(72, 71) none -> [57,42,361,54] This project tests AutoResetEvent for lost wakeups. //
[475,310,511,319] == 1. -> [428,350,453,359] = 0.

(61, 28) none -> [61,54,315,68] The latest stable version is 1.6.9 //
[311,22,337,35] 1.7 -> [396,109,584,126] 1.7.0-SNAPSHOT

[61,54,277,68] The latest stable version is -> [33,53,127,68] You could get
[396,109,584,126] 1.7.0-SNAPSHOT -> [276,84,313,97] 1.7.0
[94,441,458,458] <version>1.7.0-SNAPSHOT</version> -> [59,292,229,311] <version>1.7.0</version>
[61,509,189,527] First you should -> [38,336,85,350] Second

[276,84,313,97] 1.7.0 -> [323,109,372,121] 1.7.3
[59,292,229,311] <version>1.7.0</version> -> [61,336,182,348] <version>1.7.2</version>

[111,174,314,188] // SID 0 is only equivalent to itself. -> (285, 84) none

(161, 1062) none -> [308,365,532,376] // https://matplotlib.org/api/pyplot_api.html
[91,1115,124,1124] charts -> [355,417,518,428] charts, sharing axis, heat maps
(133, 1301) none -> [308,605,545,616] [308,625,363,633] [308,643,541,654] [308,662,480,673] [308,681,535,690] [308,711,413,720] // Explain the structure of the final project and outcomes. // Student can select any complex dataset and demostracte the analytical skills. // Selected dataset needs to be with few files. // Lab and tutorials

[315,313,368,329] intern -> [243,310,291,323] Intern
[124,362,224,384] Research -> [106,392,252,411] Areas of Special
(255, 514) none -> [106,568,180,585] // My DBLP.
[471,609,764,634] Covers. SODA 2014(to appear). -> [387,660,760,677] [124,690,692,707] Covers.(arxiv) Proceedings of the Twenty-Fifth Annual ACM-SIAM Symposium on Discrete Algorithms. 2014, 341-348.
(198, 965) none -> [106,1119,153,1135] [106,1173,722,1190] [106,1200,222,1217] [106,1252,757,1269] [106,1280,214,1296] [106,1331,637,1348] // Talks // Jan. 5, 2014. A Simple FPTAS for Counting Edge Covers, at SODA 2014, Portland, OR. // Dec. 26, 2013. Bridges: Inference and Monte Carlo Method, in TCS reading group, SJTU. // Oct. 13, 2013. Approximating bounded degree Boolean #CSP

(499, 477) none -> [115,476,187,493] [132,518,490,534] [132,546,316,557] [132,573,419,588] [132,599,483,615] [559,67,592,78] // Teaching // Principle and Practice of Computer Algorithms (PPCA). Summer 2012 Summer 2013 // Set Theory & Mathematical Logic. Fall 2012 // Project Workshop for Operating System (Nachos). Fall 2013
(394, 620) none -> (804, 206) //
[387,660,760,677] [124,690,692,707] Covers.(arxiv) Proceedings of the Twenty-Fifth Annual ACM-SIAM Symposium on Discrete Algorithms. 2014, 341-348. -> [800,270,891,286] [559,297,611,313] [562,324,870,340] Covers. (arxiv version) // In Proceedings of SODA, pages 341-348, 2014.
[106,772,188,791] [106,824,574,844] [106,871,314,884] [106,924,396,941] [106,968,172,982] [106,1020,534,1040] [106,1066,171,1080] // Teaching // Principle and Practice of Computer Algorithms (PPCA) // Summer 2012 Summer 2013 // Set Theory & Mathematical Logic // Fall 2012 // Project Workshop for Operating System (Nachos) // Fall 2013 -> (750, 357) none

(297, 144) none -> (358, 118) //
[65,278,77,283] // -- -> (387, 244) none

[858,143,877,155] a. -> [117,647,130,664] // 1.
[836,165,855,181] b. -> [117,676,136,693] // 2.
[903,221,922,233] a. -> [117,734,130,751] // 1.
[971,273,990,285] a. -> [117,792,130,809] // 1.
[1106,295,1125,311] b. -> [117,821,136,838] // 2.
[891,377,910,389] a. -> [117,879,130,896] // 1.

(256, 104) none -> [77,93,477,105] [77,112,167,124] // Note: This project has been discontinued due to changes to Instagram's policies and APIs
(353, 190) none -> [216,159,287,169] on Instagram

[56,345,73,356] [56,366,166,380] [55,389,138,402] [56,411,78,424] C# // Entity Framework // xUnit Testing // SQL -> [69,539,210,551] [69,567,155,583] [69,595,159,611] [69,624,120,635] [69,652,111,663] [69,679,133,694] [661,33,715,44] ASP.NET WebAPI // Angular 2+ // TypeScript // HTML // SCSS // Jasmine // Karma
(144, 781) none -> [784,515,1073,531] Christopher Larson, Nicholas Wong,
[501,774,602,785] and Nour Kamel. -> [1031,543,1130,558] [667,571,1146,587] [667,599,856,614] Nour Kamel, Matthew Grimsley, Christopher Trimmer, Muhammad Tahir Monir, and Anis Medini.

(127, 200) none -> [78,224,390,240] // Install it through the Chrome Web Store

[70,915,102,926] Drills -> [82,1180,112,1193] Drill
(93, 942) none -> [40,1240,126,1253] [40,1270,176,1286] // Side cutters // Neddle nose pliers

■ Instructions for the task ■
Give again, word for word, every line of the listing above from the one with "(161, 1062) none" to the one with "(198, 965) none", both inclusive, and nothing beyond them.

■ Solution for this exercise ■
(161, 1062) none -> [308,365,532,376] // https://matplotlib.org/api/pyplot_api.html
[91,1115,124,1124] charts -> [355,417,518,428] charts, sharing axis, heat maps
(133, 1301) none -> [308,605,545,616] [308,625,363,633] [308,643,541,654] [308,662,480,673] [308,681,535,690] [308,711,413,720] // Explain the structure of the final project and outcomes. // Student can select any complex dataset and demostracte the analytical skills. // Selected dataset needs to be with few files. // Lab and tutorials

[315,313,368,329] intern -> [243,310,291,323] Intern
[124,362,224,384] Research -> [106,392,252,411] Areas of Special
(255, 514) none -> [106,568,180,585] // My DBLP.
[471,609,764,634] Covers. SODA 2014(to appear). -> [387,660,760,677] [124,690,692,707] Covers.(arxiv) Proceedings of the Twenty-Fifth Annual ACM-SIAM Symposium on Discrete Algorithms. 2014, 341-348.
(198, 965) none -> [106,1119,153,1135] [106,1173,722,1190] [106,1200,222,1217] [106,1252,757,1269] [106,1280,214,1296] [106,1331,637,1348] // Talks // Jan. 5, 2014. A Simple FPTAS for Counting Edge Covers, at SODA 2014, Portland, OR. // Dec. 26, 2013. Bridges: Inference and Monte Carlo Method, in TCS reading group, SJTU. // Oct. 13, 2013. Approximating bounded degree Boolean #CSP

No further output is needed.